LINCOLN — For as long as Luis Alvarado can remember, he wanted to be a professional baseball player. And everyday life hasn’t let him forget it.
He grew up idolizing David Ortiz and the Boston Red Sox. When Alvarado made the Puerto Rican national team as a wide-eyed 12-year-old, his teammate at second base was the son of former major league infielder Jose Valentin. In high school, he played on the same club squad as Carlos Correa — the No. 1 overall pick in the 2012 draft — and still shares a hitting coach with the Houston Astros superstar.
The Nebraska outfielder’s career took a turn during the summer of 2013, when he left home to spend his junior year of high school at Montverde Academy in Florida. He became fluent in English while growing more serious about academics and his favorite sport.
But the biggest discovery Alvarado made was the existence of college baseball.
The only child of parents with university degrees made a vow to his mother: He would put his studies ahead of going pro. With the way baseball is structured in the U.S., he could work on both goals at the same time.
A friend of his Puerto Rico coach put Alvarado in touch with Husker coach Darin Erstad — himself a former major leaguer — and the do-everything player visited Lincoln on a late spring recruiting visit in which he saw snow for the first time. The facilities, hospitality and down-to-earth players quickly won him over.
Alvarado’s college conviction was put to the test two months later, when Boston selected him in the 33rd round of the 2014 draft. He opted to become a Husker instead.
“Even though I had a chance from the Red Sox — and it’s a big deal — I was like, ‘I made a promise and this is what I want,’ ” Alvarado said. “I wanted to study first, and whatever happens after that happens.”
Since then, the son of a boxing trainer has fought for everything at Nebraska. He cracked the lineup early, making the All-Big Ten freshman team, and became the regular left fielder last season while hitting .251.
Now the 6-foot-3, 204-pound junior is taking a new approach in his professional pursuit while also improving Nebraska’s outlook this spring. After not having thrown off a mound in four seasons while focusing on hitting, Alvarado reached out to coaches at the end of last year with a welcome question.

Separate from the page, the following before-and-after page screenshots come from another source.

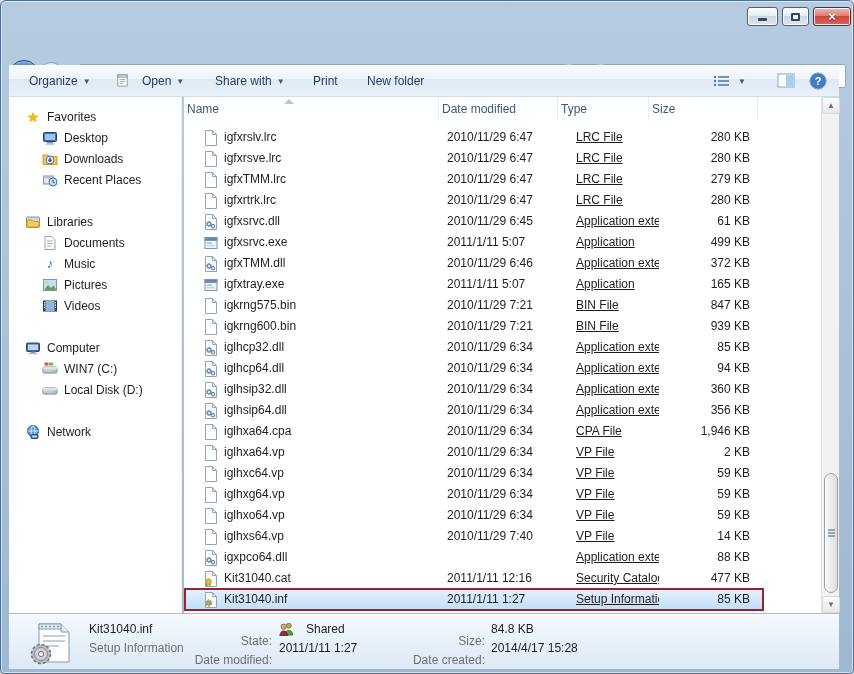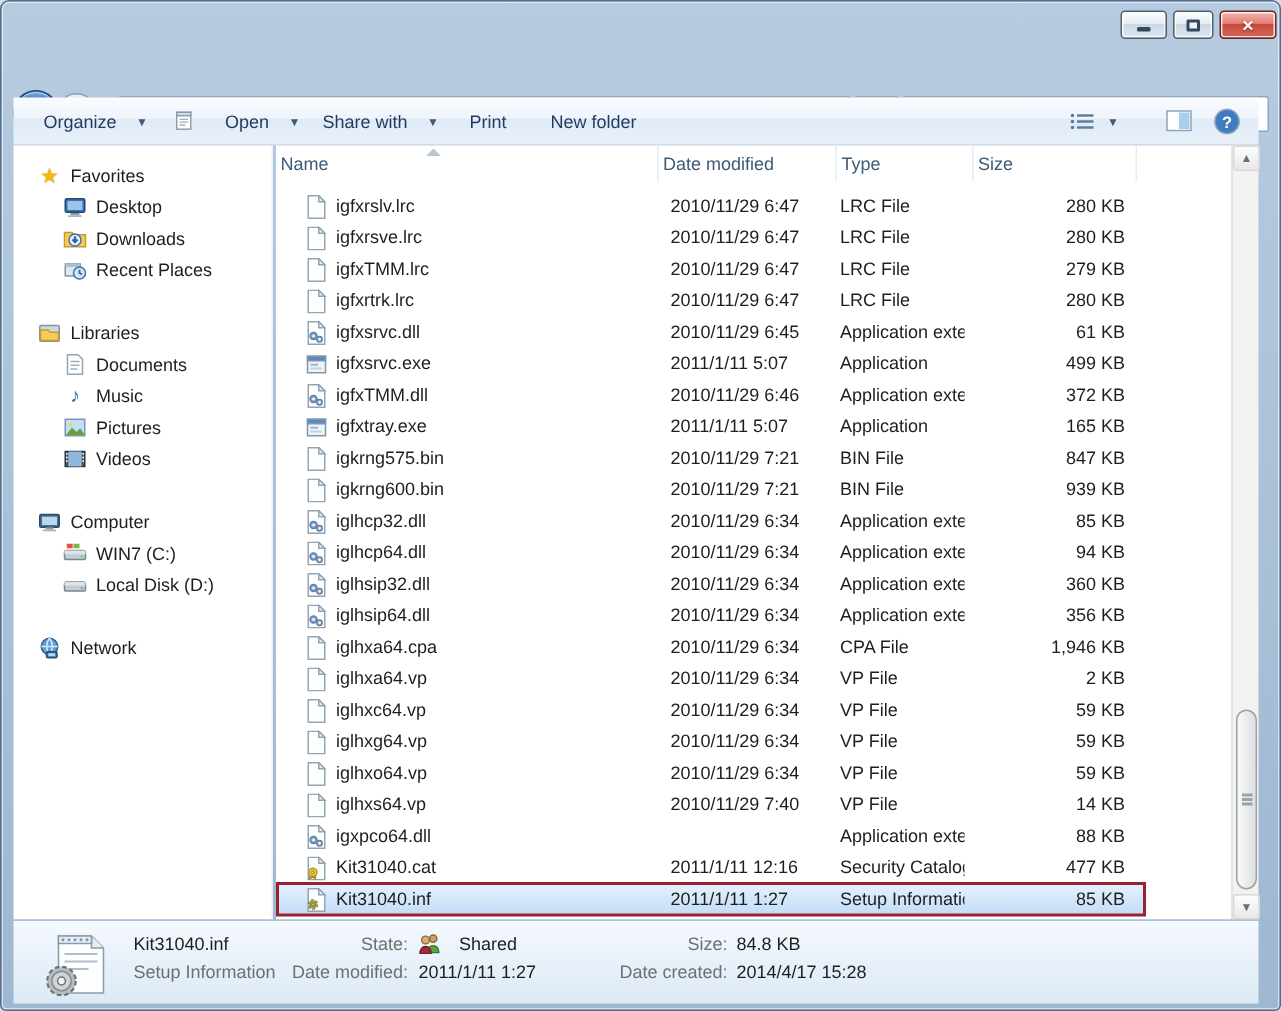--- a/index.html
+++ b/index.html
@@ -47,7 +47,7 @@
   .toolbar{position:absolute;left:8px;top:64px;width:830px;height:32px;
     background:linear-gradient(180deg,#fafcfe,#edf4fb 45%,#dfeaf6 46%,#e9f2fa);
     border-bottom:1px solid #cfdcEA;}
-  .tb-btn{position:absolute;top:0;height:31px;display:flex;align-items:center;gap:13px;
+  .tb-btn{position:absolute;top:0;height:31px;display:flex;align-items:center;gap:5px;
     color:#1f3a5f;padding:0 6px;cursor:default;}
   .tb-arrow{font-size:8px;color:#3e5a77;margin-top:2px;}
   .tb-right{position:absolute;top:0;height:31px;display:flex;align-items:center;}

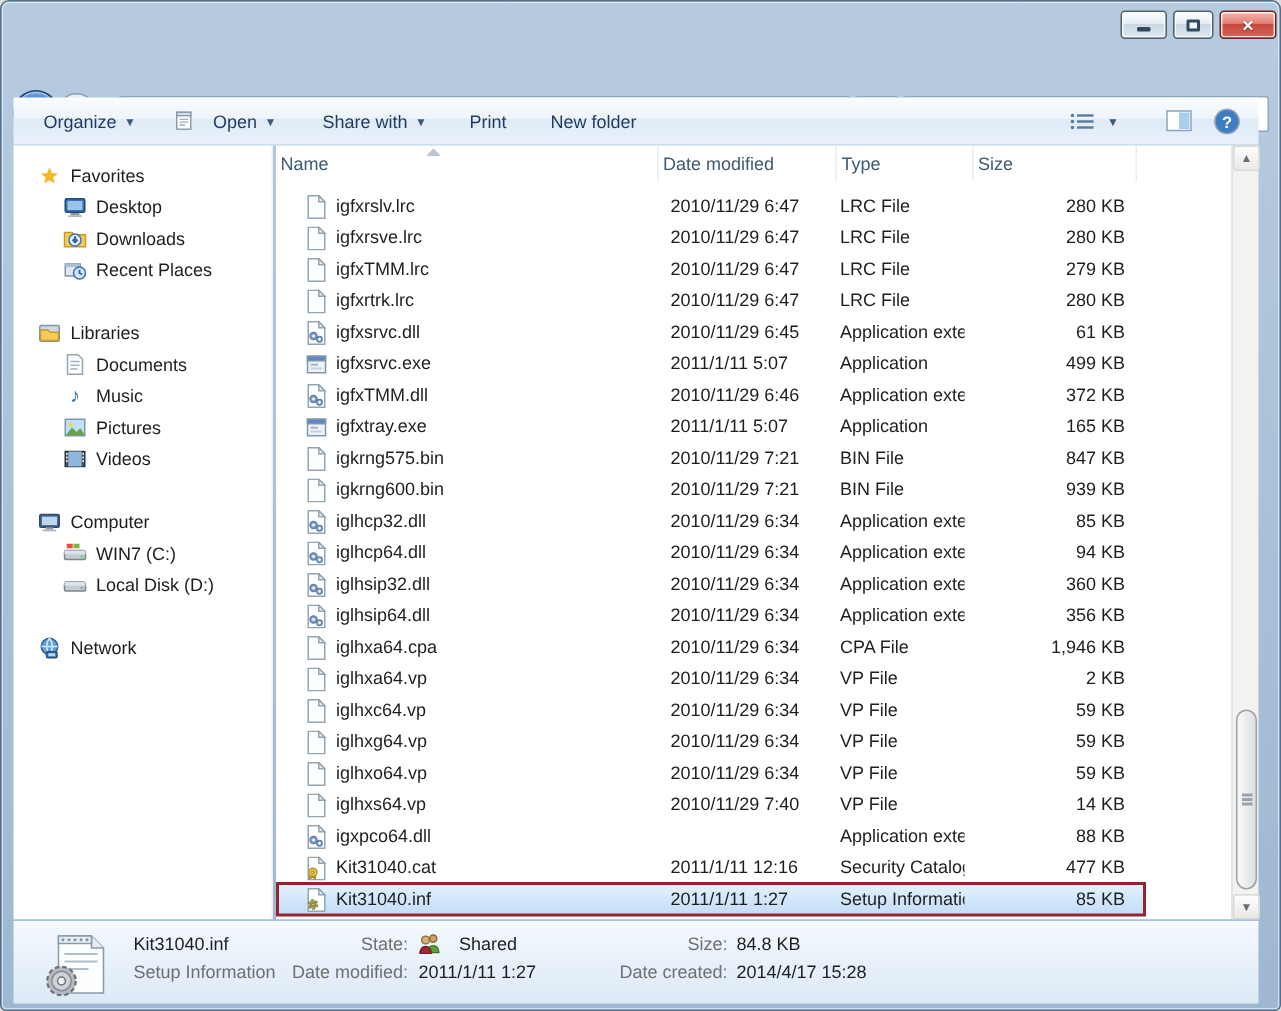--- a/index.html
+++ b/index.html
@@ -75,7 +75,7 @@
   .c-name{left:16px;width:255px;padding-left:4px;display:flex;align-items:center;}
   .c-name .ficon{width:14px;height:16px;margin-right:6px;flex:0 0 14px;}
   .c-date{left:255px;width:119px;padding-left:8px;}
-  .c-type{left:368px;width:91px;padding-left:8px;}
+  .c-type{left:384px;width:91px;padding-left:8px;text-decoration:underline;}
   .c-size{left:465px;width:109px;text-align:right;padding-right:8px;}
   .row.selected{background:linear-gradient(180deg,#e6f2fd,#d3e7fb 50%,#c4dcf7);}
   .red-box{position:absolute;left:0;width:580px;height:23px;border:2px solid #96232e;pointer-events:none;}

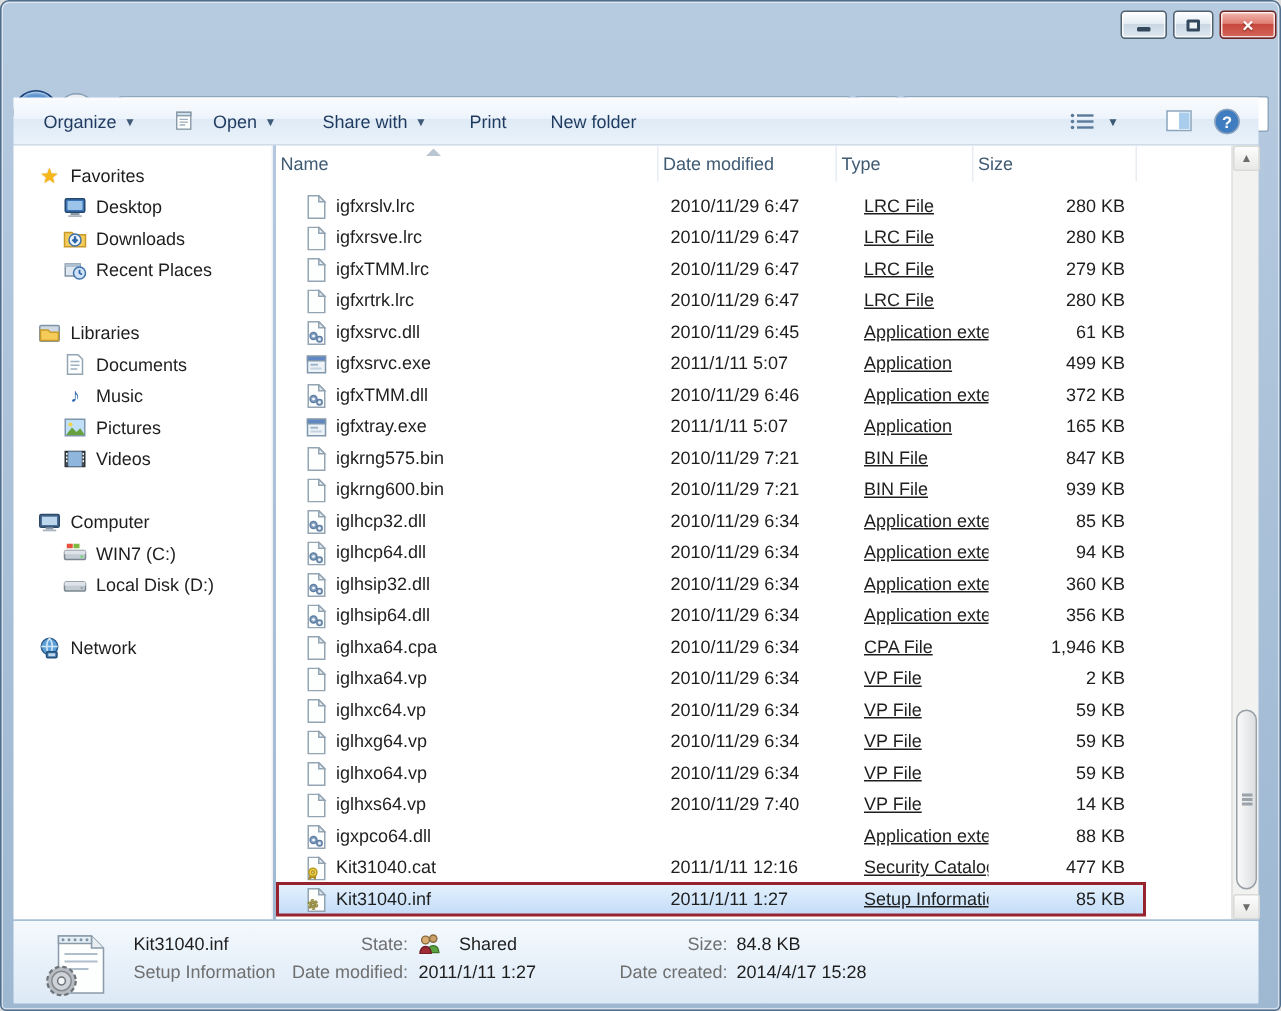--- a/index.html
+++ b/index.html
@@ -95,7 +95,7 @@
   .d-icon{position:absolute;left:20px;top:4px;width:44px;height:48px;}
   .d-name{position:absolute;left:80px;top:8px;color:#1e1e1e;}
   .d-type{position:absolute;left:80px;top:27px;color:#6f6f6f;}
-  .d-lab{position:absolute;color:#6f6f6f;text-align:right;}
+  .d-lab{position:absolute;color:#6f6f6f;text-align:right;margin-top:12px;}
   .d-val{position:absolute;color:#1e1e1e;}
   .dl-state{left:125px;top:8px;width:138px;}
   .dv-state{left:270px;top:8px;display:flex;align-items:center;gap:12px;}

Would they mind if he started competing for a role as a pitcher?
“It’s not easy to be a two-way player and this was the year he wanted to give it a try,” Erstad said. “We’re not going to force anything on anybody, but when he wanted to do it, we’re all for it.
“When it comes out of his hand like it does, it’s just one of those things. Why not have fun and maximize your potential? He can have a future on the mound someday, you never know. Just keeps his options open. He loves to compete and any time we can use our best player, we’re going to try.”
Alvarado pitched one inning in the Cape Cod League last summer — allowing two hits and striking out three for the Bourne Braves — and returned to Lincoln in the fall with a new confidence. Armed with a fastball that sits between 90 to 93 mph, a change-up and self-learned “slurve,” he became one of Nebraska’s most talented bullpen arms.
“I used to throw fast,” Alvarado said with a smile. “That’s something I knew I could do.”
Alvarado has made three scoreless appearances of one inning each. In his second chance Feb. 26 against Utah, he earned his first save at any level in Nebraska’s 4-3 victory.
That experience showed Alvarado why being a two-way player as a reliever is perhaps more difficult than being a starter. He quickly warmed up early in the top of the ninth that day, then ran to the on-deck circle to wait for an at-bat that didn’t happen. Moments later he was on the mound, gathering himself after giving up a lead-off single by inducing a strikeout, flyout and groundout.
Alvarado receives one or two innings of notice before coming in to pitch. He keeps his throws in the outfield limited during breaks and must be ready to switch his mindset when called upon.
“The mental side is always challenging,” Alvarado said. “I have taught myself that whatever happened hitting has happened already — I can’t do anything about it. What I can do something about is pitching, so I just forget everything and go pitch.”
Hitting .259 with a team-best six doubles in 13 games, Alvarado continues to contribute offensively. And he has played error-free in the outfield, even gunning down an Oklahoma State runner at home from left to wow the crowd at the Frisco Classic two weeks ago.
Alvarado said his adjustment to the Midwest has been smooth. A little less rice and a little more corn. Not as much Spanish speaking, though he can converse in his native tongue with freshman outfielder Joe Acker.
And right now, Alvarado is content to put his pro ambitions on hold while working to see how good Nebraska can be.
“In Puerto Rico, they say, ‘No one is going to draft you because you put down a good bunt for the team,’ ” Alvarado said. “So coming here was like, ‘OK, now I have to start playing for the team and get in that mindset.’ But all the coaches and players made it easy. It’s been fun.”